他摇摇头,“徐延经营多年,做事谨慎小心,若是能轻易得到他犯罪的证据,你的老师也不必出此下策……与他谈话的时候他并未多说什么,大约也是知道,要自证清白很难。能牺牲自己拉徐延下马,已是旁人做不来的事情了……我得回去了,你们商量商量,想想后路吧。”
罗大人走了,青辰漫步在千步廊上,满腹心事。
今日的天空很蓝,阳光明媚,千步廊上飘落了许多杨花,嫩绿的柳条也舒展着丝绦,她却是一点赏春的心思也没有。
徐党这一群王八蛋,全是头顶生疮脚底流脓的大坏蛋,没有一个好人!
她正这般忿忿地想着,一抬眼,却见到迎面走来了一个人。
他穿着跟她一样的官袍乌纱,黑靴沉稳地踏上积雪消融的石板路,春日暖阳下,毛皮围领上的脸熟悉而又陌生。
她立刻转了个方向,提步就走,不欲与他相遇。他却是三两步就跨过来,叫了声:“青辰……你等等。”
她迟疑了一会,站住,转头瞥他。
徐斯临快走过来,润了润唇后道:“……有些日子不见了。你,还好吗?”
“我还有事,没有功夫闲叙。抱歉。”
“等等。”他挡住她的去路,眉头皱了皱,幽黑的眸子一瞬不瞬地盯着她,“别这样。你这样,我很难受。”
“难受?”她淡淡地睨着他。
宋越被关在大理寺牢狱里,而他却帮着徐延指使人做伪证。她一方面辛苦奔走,试图帮上一点点忙,可他却轻易化了解她所有的努力。
他为了救亲爹,她无话可说。可是道不同不相为谋,他还来找她干什么!
“那又怎么样呢?”青辰道,言辞里不无讥讽。
这个生死存亡的节骨眼,他来跟她说他难受?!
“我知道……现在我们的立场不同。”他轻轻眨了下睫羽,桀骜的眉眼似乎有一丝愧意,“但我只是想救父亲出来,原本并不想牺牲老师。但是,我没有得选。”
“我知道你没得选。”她道。
那是他的父亲,他不能不救。

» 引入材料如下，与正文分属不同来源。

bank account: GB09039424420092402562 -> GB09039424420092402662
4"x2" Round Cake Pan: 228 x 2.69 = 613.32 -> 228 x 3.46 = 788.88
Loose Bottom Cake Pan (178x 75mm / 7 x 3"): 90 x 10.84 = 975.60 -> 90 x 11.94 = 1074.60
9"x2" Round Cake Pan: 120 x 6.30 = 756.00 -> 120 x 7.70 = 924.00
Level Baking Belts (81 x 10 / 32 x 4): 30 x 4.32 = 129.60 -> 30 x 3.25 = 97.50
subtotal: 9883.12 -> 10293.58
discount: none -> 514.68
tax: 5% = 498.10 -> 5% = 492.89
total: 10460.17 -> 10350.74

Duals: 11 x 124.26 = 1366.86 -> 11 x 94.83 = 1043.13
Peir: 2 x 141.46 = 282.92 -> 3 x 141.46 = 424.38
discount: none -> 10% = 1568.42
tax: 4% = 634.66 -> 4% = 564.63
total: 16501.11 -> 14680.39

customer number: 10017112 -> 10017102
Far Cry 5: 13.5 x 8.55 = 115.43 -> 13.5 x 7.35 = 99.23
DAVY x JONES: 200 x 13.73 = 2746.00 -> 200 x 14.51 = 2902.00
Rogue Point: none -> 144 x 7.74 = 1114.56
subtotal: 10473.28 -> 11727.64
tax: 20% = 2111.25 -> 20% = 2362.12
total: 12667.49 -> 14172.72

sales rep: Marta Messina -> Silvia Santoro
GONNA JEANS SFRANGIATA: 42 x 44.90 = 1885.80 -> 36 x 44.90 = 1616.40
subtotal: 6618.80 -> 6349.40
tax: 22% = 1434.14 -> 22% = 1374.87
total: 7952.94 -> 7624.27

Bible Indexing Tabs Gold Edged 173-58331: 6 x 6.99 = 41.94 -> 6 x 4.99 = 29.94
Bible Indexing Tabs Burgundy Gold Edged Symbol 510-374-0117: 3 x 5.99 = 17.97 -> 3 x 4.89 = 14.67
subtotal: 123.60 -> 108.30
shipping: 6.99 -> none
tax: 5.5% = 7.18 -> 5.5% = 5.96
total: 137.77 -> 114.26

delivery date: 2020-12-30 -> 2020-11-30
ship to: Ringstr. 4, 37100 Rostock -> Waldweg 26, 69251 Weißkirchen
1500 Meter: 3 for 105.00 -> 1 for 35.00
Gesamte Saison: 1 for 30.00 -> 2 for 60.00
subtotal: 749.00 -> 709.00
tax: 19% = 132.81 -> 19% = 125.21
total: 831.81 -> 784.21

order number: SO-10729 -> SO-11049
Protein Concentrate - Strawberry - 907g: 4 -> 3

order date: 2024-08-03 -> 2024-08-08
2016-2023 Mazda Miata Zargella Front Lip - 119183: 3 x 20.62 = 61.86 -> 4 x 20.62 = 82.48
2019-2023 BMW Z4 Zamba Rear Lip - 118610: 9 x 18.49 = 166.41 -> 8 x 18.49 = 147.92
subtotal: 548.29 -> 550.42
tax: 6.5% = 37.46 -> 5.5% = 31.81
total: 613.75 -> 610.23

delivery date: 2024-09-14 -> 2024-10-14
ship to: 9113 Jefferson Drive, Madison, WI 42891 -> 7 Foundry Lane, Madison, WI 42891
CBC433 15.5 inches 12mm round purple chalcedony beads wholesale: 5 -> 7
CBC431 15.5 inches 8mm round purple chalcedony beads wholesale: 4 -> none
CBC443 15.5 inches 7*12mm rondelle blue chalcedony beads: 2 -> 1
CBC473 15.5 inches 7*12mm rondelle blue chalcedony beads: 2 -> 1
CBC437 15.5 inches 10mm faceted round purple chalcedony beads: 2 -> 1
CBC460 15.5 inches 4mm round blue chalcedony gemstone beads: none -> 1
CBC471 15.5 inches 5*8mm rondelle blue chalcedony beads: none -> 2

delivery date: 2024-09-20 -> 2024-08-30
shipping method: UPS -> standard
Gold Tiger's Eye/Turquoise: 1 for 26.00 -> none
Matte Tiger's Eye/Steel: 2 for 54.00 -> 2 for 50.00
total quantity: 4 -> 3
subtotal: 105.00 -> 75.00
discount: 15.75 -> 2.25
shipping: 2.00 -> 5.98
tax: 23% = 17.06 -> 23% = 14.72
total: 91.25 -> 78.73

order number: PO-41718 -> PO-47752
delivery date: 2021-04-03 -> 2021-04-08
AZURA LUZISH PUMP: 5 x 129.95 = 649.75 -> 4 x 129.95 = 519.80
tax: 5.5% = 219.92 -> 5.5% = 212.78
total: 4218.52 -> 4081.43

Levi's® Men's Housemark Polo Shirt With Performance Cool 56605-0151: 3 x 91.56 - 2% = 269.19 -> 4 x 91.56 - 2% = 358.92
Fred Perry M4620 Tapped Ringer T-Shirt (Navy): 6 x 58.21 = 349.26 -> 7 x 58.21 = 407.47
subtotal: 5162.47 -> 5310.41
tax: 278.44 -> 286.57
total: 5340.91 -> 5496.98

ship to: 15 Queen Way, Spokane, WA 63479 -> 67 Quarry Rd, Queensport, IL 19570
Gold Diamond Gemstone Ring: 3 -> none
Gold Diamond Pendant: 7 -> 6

他出生就姓徐,这个事实一辈子也改变不了。
她早知道的,他这条小溪,迟早有一天会汇入徐党的大海,不管他愿不愿意。
“那你就别当了鬼还想当钟馗!”她义愤填膺道,声音甚至微微有些颤抖,“抱歉,我走了。道不同不相为谋。”
他伸手去拽她,俊逸的面容上眉头微蹙,显得有些无措,“青辰,你听我说——”
“啪!”
她甩开他的胳膊,反手却给了他一巴掌。
这辈子,她从没打过谁,这一巴掌,是为了他的老师打的。
“请你离我远一点。”
她愤怒的背影,又在他眼前慢慢消失了。
脸颊上还有她掌心的余温。
徐斯临自嘲一笑,有生以来挨的第一掌,竟是此生最爱的女人赐给他的。
若此时此刻有酒,当一杯敬痴妄。
一杯敬情殇。
到了三月,京城里已是万物复苏,山花遍野。
只可惜大明朝局并未如京城大地般冬去春来,而仍然笼罩在冬天久久不散的阴寒中。
白莲教已经打到太原了,一路上势如破竹。扯着剿匪大旗的各地官兵,却因太平了很多年,且天寒地冻的,根本也抵抗不了几下,对战没两日就迅速缴械投降。
孟歌行有钱有粮,又有极强的号召力,会鼓动人心,所以一路上又有不少快要饿死冻死想要翻身做主的百姓加入,以致于白莲教的队伍越来越壮大。